Ein Diagramm zu der NTT-Meldung lässt vermuten, dass die Software von Nicira vorhandene Netzhardware ähnlich zu virtualisieren vermag wie VMware das mit Servern getan hat (VMware-Mitgründerin Diane Green gehört übrigens zu den Geldgebern für Nicira, zusammen mit Andreessen Horowitz, Lightspeed Ventures und New Enterprise Associates). Die leitenden Entwickler des Unternehmens hat CEO Mullaney unter anderem bei VMware, Google, Juniper und Cisco rekrutiert.

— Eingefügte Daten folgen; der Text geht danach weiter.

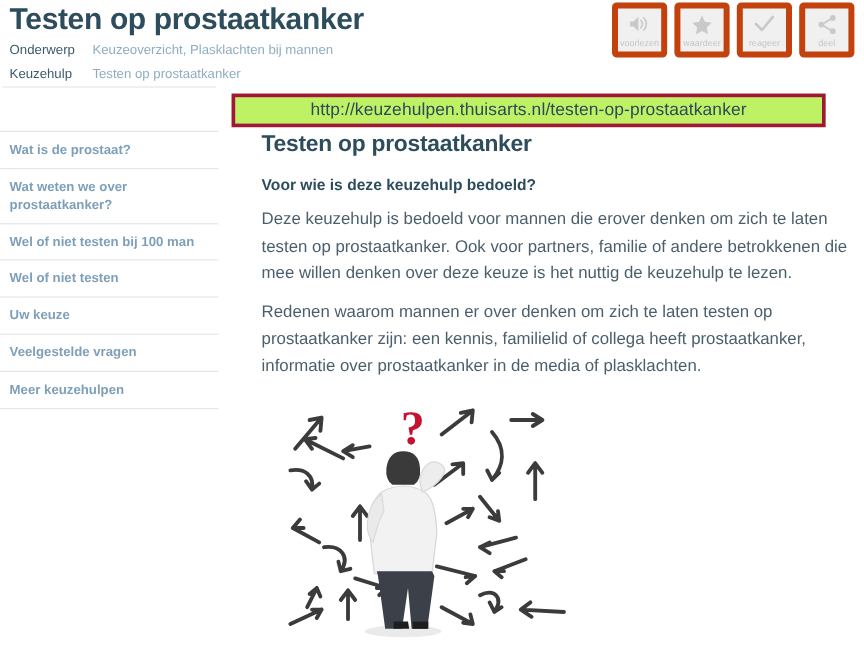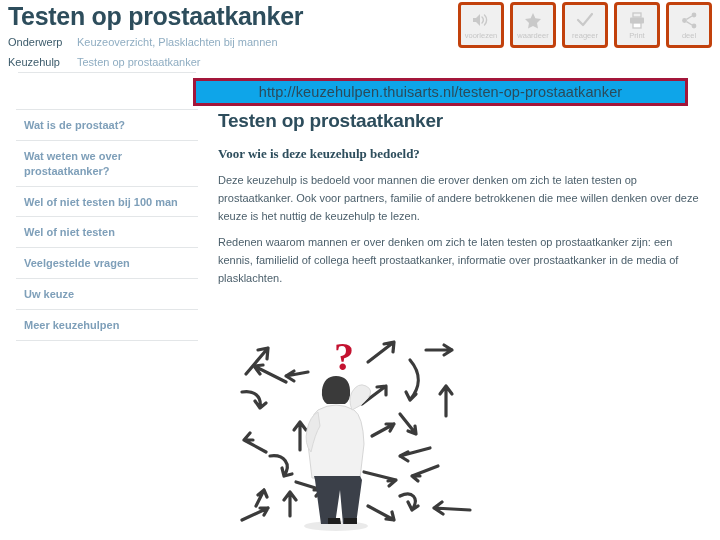--- a/index.html
+++ b/index.html
@@ -61,21 +61,21 @@
     position: absolute;
     right: 8px;
     top: 2px;
     display: flex;
     gap: 6px;
   }
   .tool-btn {
     width: 46px;
     height: 46px;
     background: #f0f0f0;
-    border: 3px solid #c2410c;
+    border: 5px solid #c2410c;
     border-radius: 4px;
     display: flex;
     flex-direction: column;
     align-items: center;
     justify-content: center;
     cursor: pointer;
     box-sizing: border-box;
   }
   .tool-icon {
     height: 20px;
@@ -92,21 +92,20 @@
     line-height: 1;
     white-space: nowrap;
   }
 
   
   .sidebar {
     position: absolute;
     left: 0;
     top: 72px;
     width: 182px;
-    padding-left: 16px;
   }
   .sidebar-top-rule {
     height: 0;
     border-top: 1px solid #e3e6e8;
     margin: 0 2px;
   }
   .sidebar-spacer {
     height: 36px;
   }
   .sidebar-item {
@@ -135,40 +134,39 @@
     font-weight: bold;
     color: #2d4d5c;
     margin: 0 0 14px 0;
     letter-spacing: -0.2px;
   }
   .content-subtitle {
     font-size: 13px;
     font-weight: bold;
     color: #2d4d5c;
     margin: 0 0 10px 0;
-    font-family: Liberation Serif, serif;
   }
   .content-para {
-    font-size: 11px;
+    font-size: 14px;
     line-height: 1.62;
     color: #4b5f6b;
     margin: 0 0 9px 0;
   }
   .content-para.tight { margin-bottom: 13px; }
 
   
   .url-box {
     position: absolute;
     left: 193px;
     top: 78px;
     width: 495px;
     height: 28px;
     box-sizing: border-box;
     border: 3px solid #a3163a;
-    background: #0ea5e9;
+    background: #bef264;
     display: flex;
     align-items: center;
     justify-content: center;
     z-index: 40;
   }
   .url-text {
     font-size: 14.5px;
     color: #2b4a5a;
     letter-spacing: 0.1px;
     white-space: nowrap;
@@ -227,30 +225,20 @@
 
     <div class="tool-btn">
       <span class="tool-icon">
         <svg width="18" height="16" viewBox="0 0 18 16">
           <path d="M2 8 L7 13 L16 2" stroke="#c9c9c9" stroke-width="2.2" fill="none" stroke-linecap="round" stroke-linejoin="round"></path>
         </svg>
       </span>
       <span class="tool-label">reageer</span>
     </div>
 
-    <div class="tool-btn">
-      <span class="tool-icon">
-        <svg width="18" height="17" viewBox="0 0 18 17">
-          <rect x="5" y="1" width="8" height="4" fill="none" stroke="#c9c9c9" stroke-width="1.3"></rect>
-          <rect x="2" y="5.5" width="14" height="6" rx="1" fill="#c9c9c9"></rect>
-          <rect x="5" y="11" width="8" height="5" fill="#fff" stroke="#c9c9c9" stroke-width="1.3"></rect>
-        </svg>
-      </span>
-      <span class="tool-label">Print</span>
-    </div>
 
     <div class="tool-btn">
       <span class="tool-icon">
         <svg width="17" height="17" viewBox="0 0 17 17">
           <circle cx="13" cy="3" r="2.4" fill="#c9c9c9"></circle>
           <circle cx="13" cy="14" r="2.4" fill="#c9c9c9"></circle>
           <circle cx="3.5" cy="8.5" r="2.4" fill="#c9c9c9"></circle>
           <path d="M5.5 7.4 L11 4 M5.5 9.6 L11 13" stroke="#c9c9c9" stroke-width="1.4"></path>
         </svg>
       </span>
@@ -259,22 +247,22 @@
 
   </div>
 
   <div class="sidebar">
     <div class="sidebar-top-rule"></div>
     <div class="sidebar-spacer"></div>
     <div class="sidebar-item">Wat is de prostaat?</div>
     <div class="sidebar-item">Wat weten we over prostaatkanker?</div>
     <div class="sidebar-item">Wel of niet testen bij 100 man</div>
     <div class="sidebar-item">Wel of niet testen</div>
+    <div class="sidebar-item">Uw keuze</div>
     <div class="sidebar-item">Veelgestelde vragen</div>
-    <div class="sidebar-item">Uw keuze</div>
     <div class="sidebar-item">Meer keuzehulpen</div>
   </div>
 
   <div class="content">
     <h1 class="content-title">Testen op prostaatkanker</h1>
     <h2 class="content-subtitle">Voor wie is deze keuzehulp bedoeld?</h2>
     <p class="content-para">Deze keuzehulp is bedoeld voor mannen die erover denken om zich te laten testen op prostaatkanker. Ook voor partners, familie of andere betrokkenen die mee willen denken over deze keuze is het nuttig de keuzehulp te lezen.</p>
     <p class="content-para tight">Redenen waarom mannen er over denken om zich te laten testen op prostaatkanker zijn: een kennis, familielid of collega heeft prostaatkanker, informatie over prostaatkanker in de media of plasklachten.</p>
   </div>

Vor sechs Monaten wurde der "NYT" zufolge bereits bei Nicira in Palo Alto eingebrochen und ein Notebook mit wichtigen Informationen aus der Entwicklung gestohlen. Mullaney zufolge handelte es sich dabei allerdings nur "um sehr frühes Zeug, kein Vergleich zu dem, was wir heute haben". Insider vermuten hinter dem Einbruch Industriespionage durch eine ausländische Regierung.

Durchaus denkbar, denn Niciras aktueller Chief Technology Officer Martin Casado arbeitete schon vor Jahren im Lawrence Livermore National Laboratory an Netzsicherheit. Seinerzeit traten US-Geheimdienste an ihn heran mit der Frage, wie man ein weltweites Netz betreiben und dabei kontinuierlich die Stufen von Sicherheit und Autorisierung verändern könne.

"Sie brauchten etwas, das immerzu flexibel wäre", erläutert CEO Mullaney. "Das konnte er [Casado] nicht, also ging er nach Stanford, um dieses Problem zu lösen." Und während seiner Zeit in Stanford begann Casado dann die Arbeit mit dem, was einmal Nicira werden sollte, gemeinsam mit dem Stanford-Professor Nick McKeown und dem Berkeley-Professor Scott Shenker.

Wir werden die weitere Entwicklung von Nicira im Auge behalten und Sie diesbezüglich auf dem Laufenden halten.